WHAT YOU HAVE TO DO
Starting from the line that holds "font-size: 23px ->", print every line through the end of the records, first and last included.
----
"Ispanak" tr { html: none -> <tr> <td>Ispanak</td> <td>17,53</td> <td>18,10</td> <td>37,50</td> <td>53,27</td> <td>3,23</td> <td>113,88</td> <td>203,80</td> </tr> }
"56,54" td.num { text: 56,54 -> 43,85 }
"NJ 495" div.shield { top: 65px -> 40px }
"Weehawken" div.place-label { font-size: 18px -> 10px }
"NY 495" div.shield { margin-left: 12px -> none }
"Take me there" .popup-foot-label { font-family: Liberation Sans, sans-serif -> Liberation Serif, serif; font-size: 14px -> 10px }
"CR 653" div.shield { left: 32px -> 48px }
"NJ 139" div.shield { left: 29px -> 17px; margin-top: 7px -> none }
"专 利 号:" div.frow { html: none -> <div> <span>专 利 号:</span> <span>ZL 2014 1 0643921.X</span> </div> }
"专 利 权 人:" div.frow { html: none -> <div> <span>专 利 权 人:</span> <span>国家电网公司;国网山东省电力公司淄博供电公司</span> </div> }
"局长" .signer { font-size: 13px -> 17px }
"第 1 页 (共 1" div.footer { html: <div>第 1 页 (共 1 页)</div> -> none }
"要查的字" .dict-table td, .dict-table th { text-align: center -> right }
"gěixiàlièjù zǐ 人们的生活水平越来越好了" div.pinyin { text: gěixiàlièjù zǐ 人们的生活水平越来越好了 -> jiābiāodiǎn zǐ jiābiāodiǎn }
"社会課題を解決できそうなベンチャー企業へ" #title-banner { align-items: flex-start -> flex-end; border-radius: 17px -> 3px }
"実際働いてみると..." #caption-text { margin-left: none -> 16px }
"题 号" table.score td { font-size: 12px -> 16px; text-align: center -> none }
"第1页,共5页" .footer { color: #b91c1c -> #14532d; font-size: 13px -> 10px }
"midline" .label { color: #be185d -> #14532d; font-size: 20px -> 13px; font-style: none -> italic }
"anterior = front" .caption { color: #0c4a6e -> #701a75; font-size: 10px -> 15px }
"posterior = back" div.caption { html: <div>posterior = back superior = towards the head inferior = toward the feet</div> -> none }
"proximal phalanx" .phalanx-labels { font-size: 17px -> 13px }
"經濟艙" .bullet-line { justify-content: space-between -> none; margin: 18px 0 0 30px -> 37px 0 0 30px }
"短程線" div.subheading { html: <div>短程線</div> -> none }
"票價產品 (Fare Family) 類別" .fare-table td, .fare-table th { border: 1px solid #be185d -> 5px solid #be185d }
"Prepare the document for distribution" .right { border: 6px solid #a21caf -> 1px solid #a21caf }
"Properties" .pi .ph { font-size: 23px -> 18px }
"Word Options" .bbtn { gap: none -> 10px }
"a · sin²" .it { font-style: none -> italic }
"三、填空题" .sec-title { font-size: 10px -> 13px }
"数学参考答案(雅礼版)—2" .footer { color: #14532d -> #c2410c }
----
ANSWER TO THIS EXERCISE
"Properties" .pi .ph { font-size: 23px -> 18px }
"Word Options" .bbtn { gap: none -> 10px }
"a · sin²" .it { font-style: none -> italic }
"三、填空题" .sec-title { font-size: 10px -> 13px }
"数学参考答案(雅礼版)—2" .footer { color: #14532d -> #c2410c }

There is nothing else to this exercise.